The extent to which the instrument of presidential decrees also allows such tariff measures is not as clear as in the case of the trade agreements discussed above. In the US Constitution, the decrees are not mentioned at all. Article 2 merely states that “the executive power shall be vested in a President of the United States.” Due to longstanding constitutional practice, the competence in customs policy lies with the Congress. However, there are exceptions that are derived from various individual laws. For example, the US President could rely on the International Emergency Economic Powers Act of 1977. Or the Trading with the Enemy Act of 1917. The latter was drawn in 1971 (sic!) By then President Richard Nixon to order a general import duty of 10% to avert a balance of payments crisis. It is at least doubtful whether the US courts would also allow the tariff measures targeted by Trump to pass. If not, Trump would have to persuade Congress to enact appropriate customs laws, for which the necessary majorities are also unlikely to be easy to win.
Trump would certainly have had the opportunity to point a finger at EU trade policy. He publicly complained that there was a Mercedes Benz in front of every house on Fifth Avenue, but not a single Chevrolet on the Kö in Düsseldorf or Mönckebergstrasse in Hamburg. On the occasion he could have pointed out that the EU levies an import duty of 10% on imported cars, while the USA only charges a duty of 2.5%. And the pickups that are so popular in the USA are even classified as trucks by the EU and are therefore subject to an import duty of 22%. Now you could not really use the advantages of a Ford F-150, a Chevrolet Silverado or a Dodge Ram, which have occupied the first three places in the US new registrations for years, on the Kö anyway. But in view of the high EU tariffs, one gets the impression that the tears shed in Europe over Trump protectionism also contain a clear proportion of crocodile tears in this case.
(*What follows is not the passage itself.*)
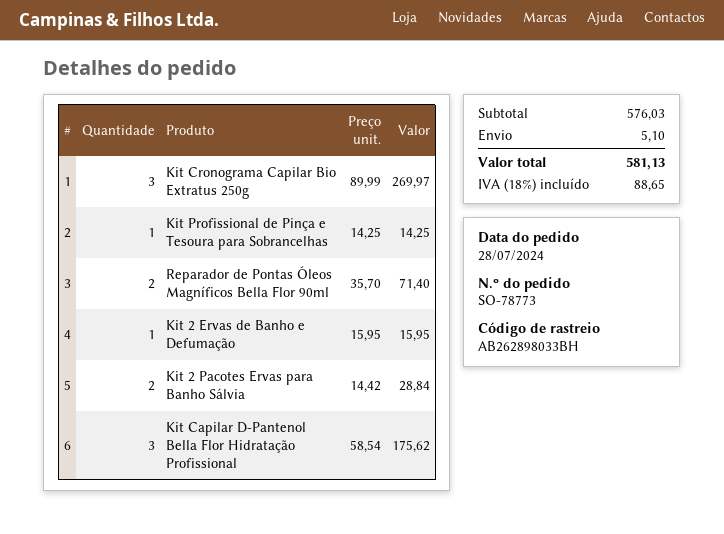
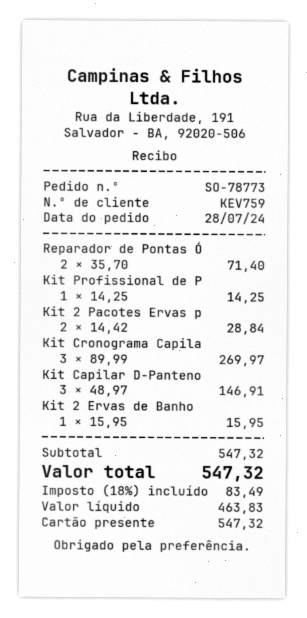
Kit Capilar D-Pantenol Bella Flor Hidratação Profissional: 3 x 58.54 = 175.62 -> 3 x 48.97 = 146.91
subtotal: 576.03 -> 547.32
shipping: 5.10 -> none
tax: 18% = 88.65 -> 18% = 83.49
total: 581.13 -> 547.32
Trump commits a serious mistake in thinking when he believes that protective tariffs can bring lost jobs back to the USA. Not only economic theory speaks against it, but also all practical experience. In Germany, attempts have been in vain for decades to prevent the loss of jobs in shipbuilding and mining with aid to shipowners and strict import quotas for hard coal and coal pennies; in Great Britain it was the automobile industry which, despite subsidies and local content regulations, became increasingly insignificant; In France, politicians have been unsuccessful to this day with protective measures against the shrinking domestic film production. If the USA were to impose drastic import duties on car imports now, many jobs in Mexico and some in Germany would certainly be lost, but not to US industrial workers, but to industrial robots.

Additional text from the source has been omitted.